​Shareholders approve AC3's AU$24.7m Bulletproof takeover

The companies need to clear one final court hurdle before Bulletproof ceases trading on the ASX next Friday.

Australian-listed Bulletproof has announced its shareholders have approved the proposed AU$24.7 million acquisition by software firm Klikon Group Holdings Pty Limited -- trading as the Australian Centre for Advanced Computing and Communication (AC3).

Addressing shareholders in a scheme meeting on Friday, non-executive director Ken Carr said that the independent expert appointed by the board of Bulletproof to evaluate the offer had concluded the offer from AC3 was in their best interests, in the absence of a superior proposal.

"The independent expert reached this conclusion despite forming the view that the scheme consideration is lower than the fair market value of Bulletproof shares -- after applying a control premium -- and that as a result, the scheme consideration is not fair," Carr said.

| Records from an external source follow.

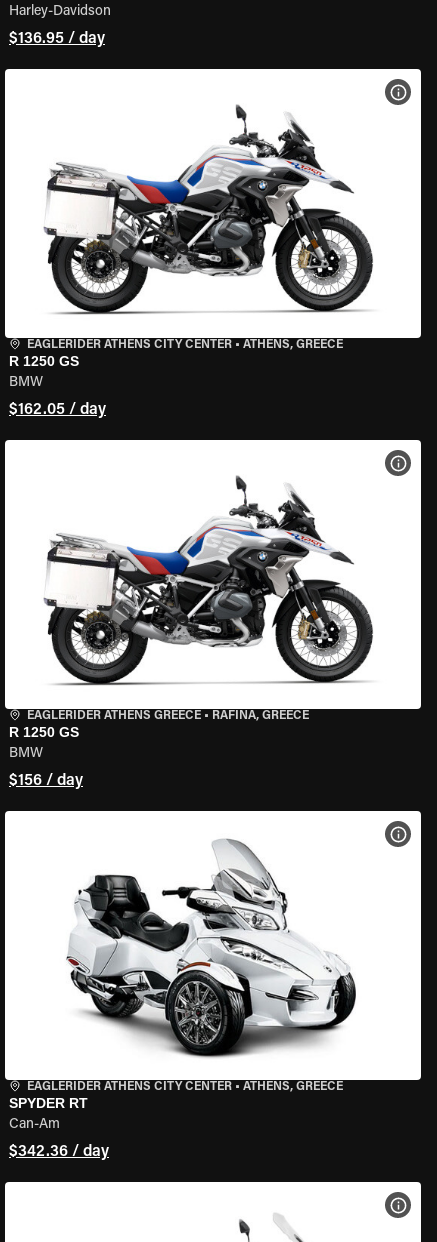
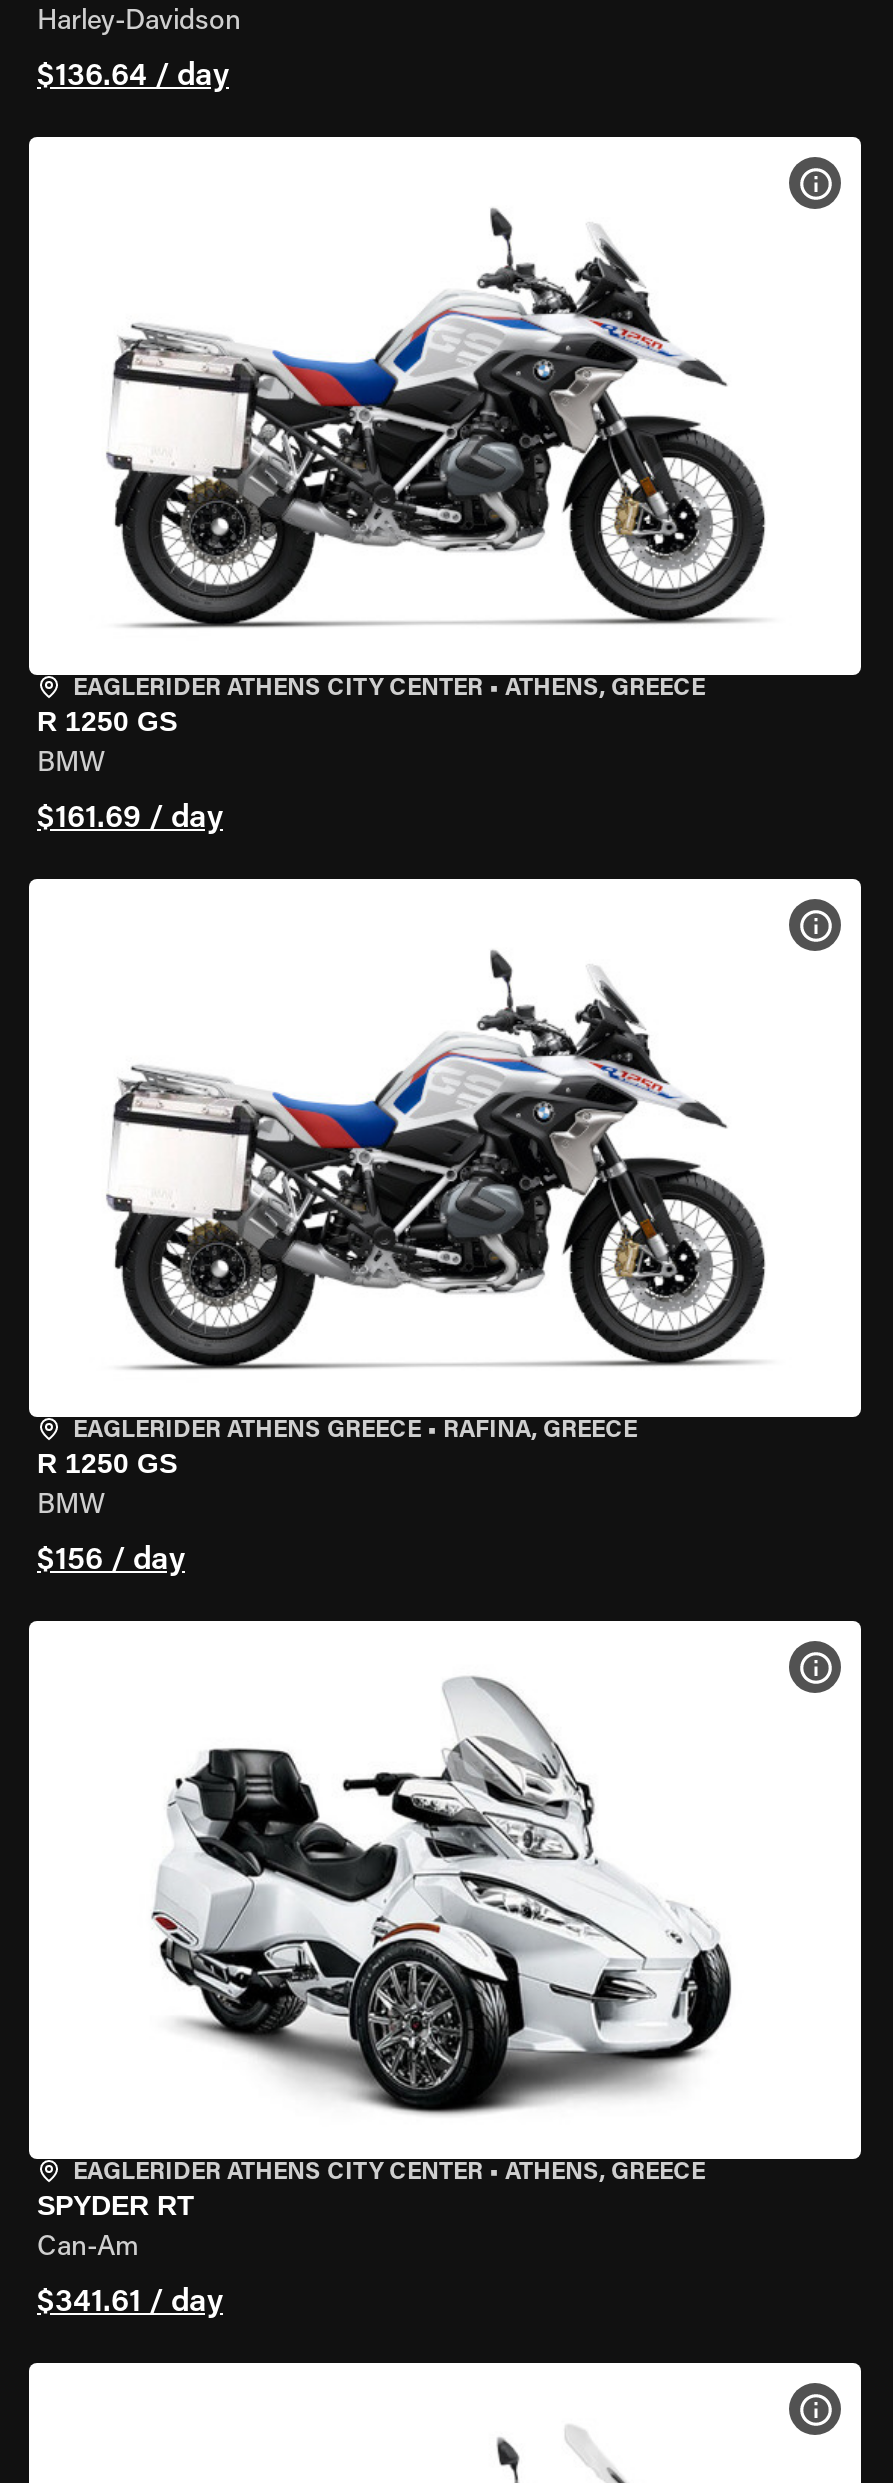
- $136.95 / day
+ $136.64 / day

- $162.05 / day
+ $161.69 / day

- $342.36 / day
+ $341.61 / day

"The price of Bulletproof shares is likely to fall, at least in the short term, if the scheme is not implemented."

AC3 emerged as the frontrunner to acquire all interest in Bulletproof in January, days after the company rejected an offer made by Australian heavyweight Macquarie Telecom. At the time, Bulletproof labelled AC3's offer as being the most executable.

Macquarie offered Bulletproof 11.0 cents per share, with the AU$17.9 million sum for the former to buy the remaining 83.89 percent of Bulletproof it did not already own.

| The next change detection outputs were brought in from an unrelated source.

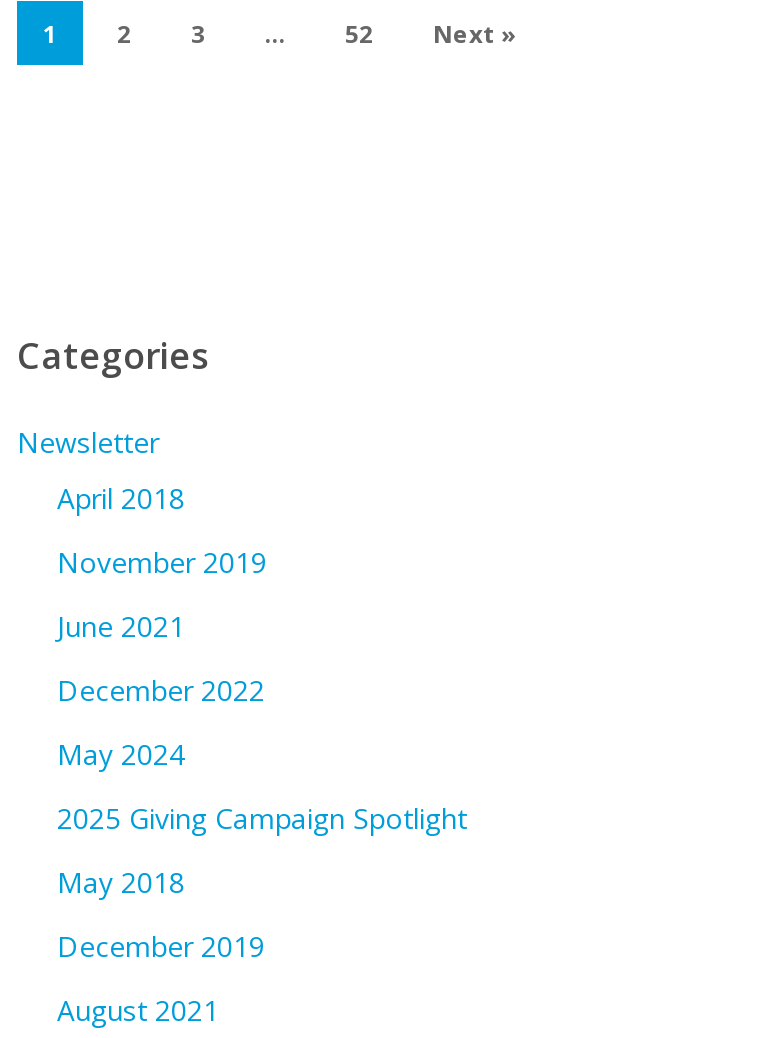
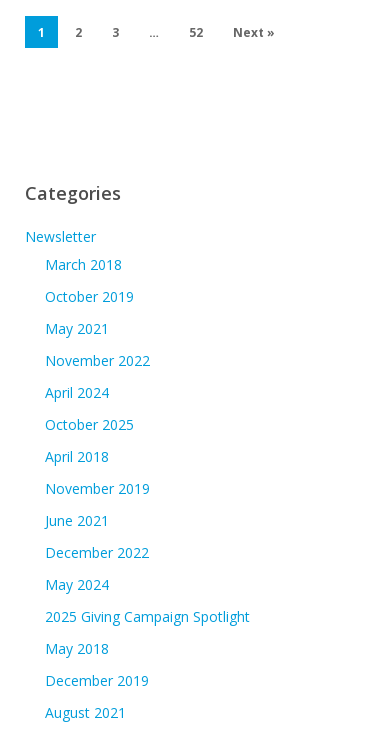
+ March 2018
+ October 2019
+ May 2021
+ November 2022
+ April 2024
+ October 2025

Following the initial bid from Macquarie, ZDNet reported that the offer faced hurdles from significant investors, with Microequities Asset Management increasing its stake to oppose the deal, and Bulletproof co-founder Lorenzo Modesto saying the bid was too low and that his company's 12.6 percent stake would be used to oppose the deal.

The board's independent expert declared in mid-December that the offer was "not fair and not reasonable", and low-balled Bulletproof's valuation by one third. At the time, Bulletproof told shareholders to ignore all documents issued by Macquarie.

Bulletproof in February accepted AC3's offer, giving shareholders 15.2 cents for each share owned.

As AC3 had no share interest in Bulletproof, it did not cast a vote on the takeover.

A court date is set for May 25, 2018, which is also slated as the last trading day of Bulletproof shares on the Australian Securities Exchange.

On June 6, 2018, AC3 will take sole ownership of the company.